Ethiopia: WHO Calls for Access to Tigray

The Director General of the World Health Organisation (WHO), Tedros Adhanom Ghebreyesus, has called for humanitarian access to Tigray in order to allow WHO deliver life-saving medical supplies to the region.

The WHO chief said that the global health body has not been permitted to deliver medical and humanitarian supplies to the conflict-hit region since July 2021 despite repeated requests.

He said that the WHO was able to dispatch 14 metric tonnes of medical supplies to Afar region and 70 metric tonnes to Amhara in December 2021 but has continually been denied access to Tigray.

‘Even in the toughest periods of conflict in Syria, South Sudan, Yemen and others, WHO and partners have had access to save lives. However, in Tigray, the de facto blockade is preventing access to humanitarian supplies which is killing people’, he tweeted.

‘I urge all leaders and key stakeholders in conflict to remember that those who work for peace are the heroes history remembers. We need health for peace and peace for health’.

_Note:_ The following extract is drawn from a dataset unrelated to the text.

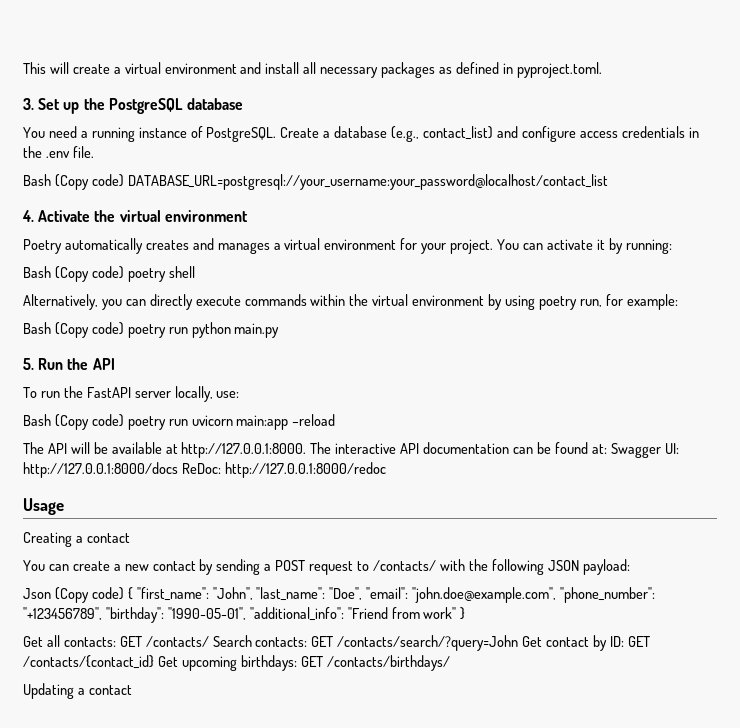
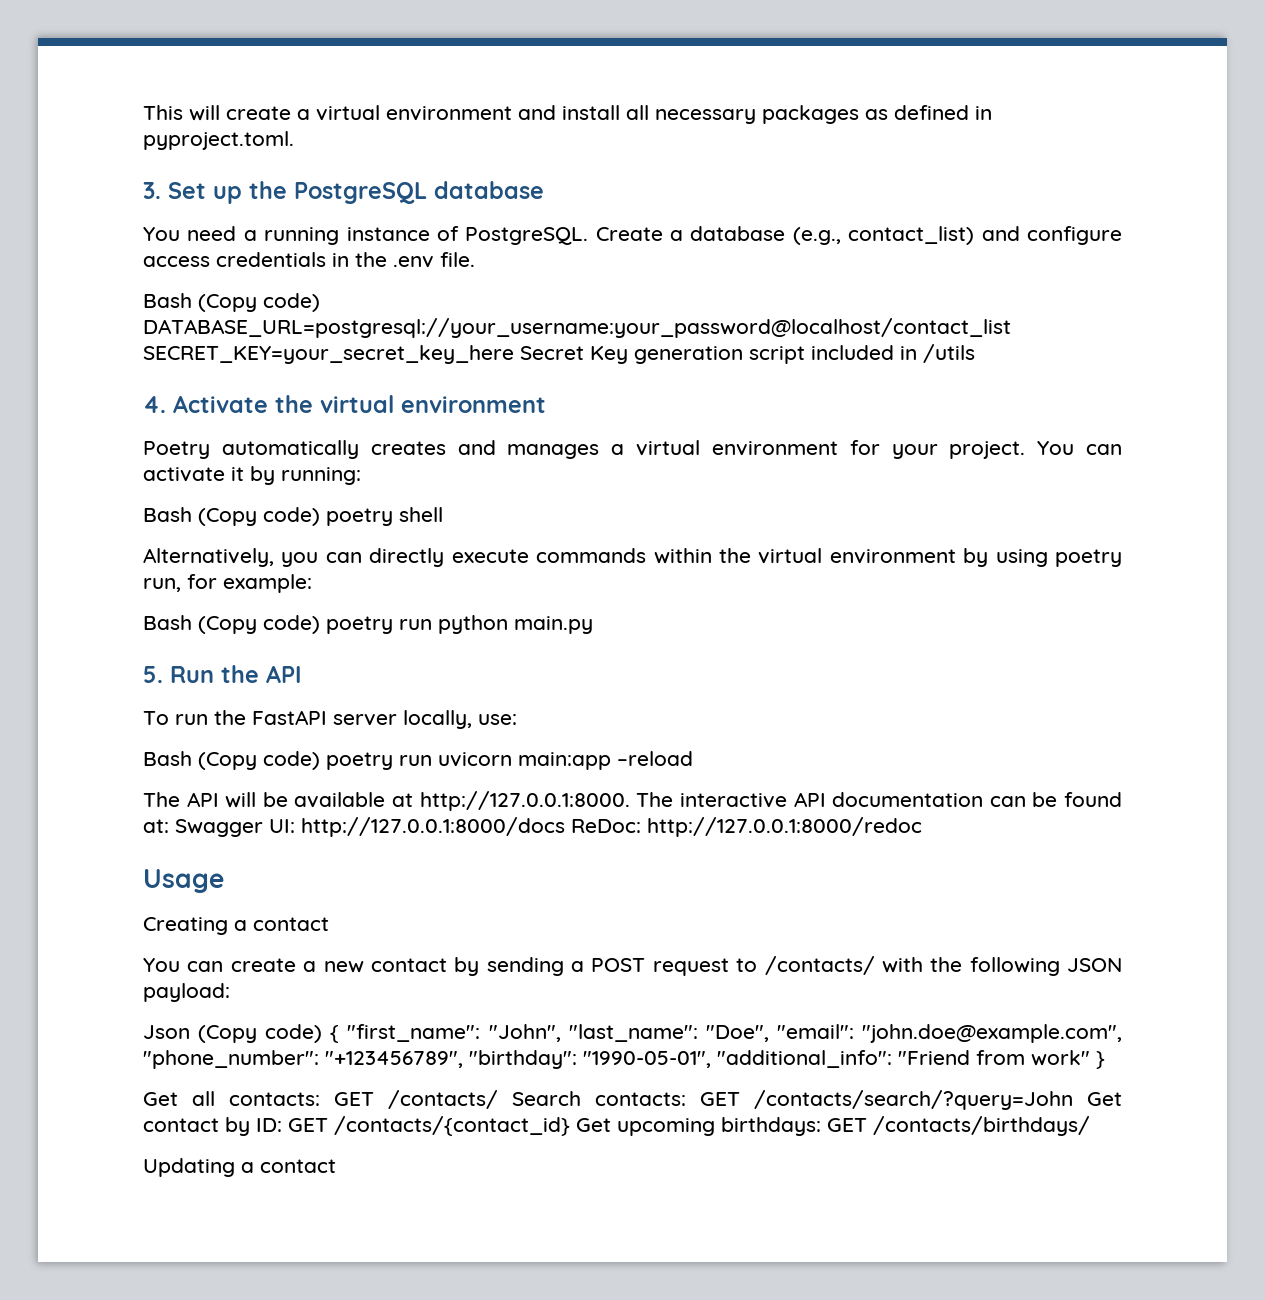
- Bash (Copy code) DATABASE_URL=postgresql://your_username:your_password@localhost/contact_list
+ Bash (Copy code) DATABASE_URL=postgresql://your_username:your_password@localhost/contact_list SECRET_KEY=your_secret_key_here Secret Key generation script included in /utils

More than 2.1 million people have been displaced due to fighting between Ethiopian troops and the Tigray People’s Liberation Front (TPLF), the regional government in Tigray.

The fighting started after the TPLF attacked a key Ethiopian military base in the region in November 2020.

The United Nations Office for the Coordination of Humanitarian Affairs (OCHA) had said that a lack of medicines, fuel, and other essential commodities was severely disrupting humanitarian response and has led to the near total collapse of the health system in Tigray.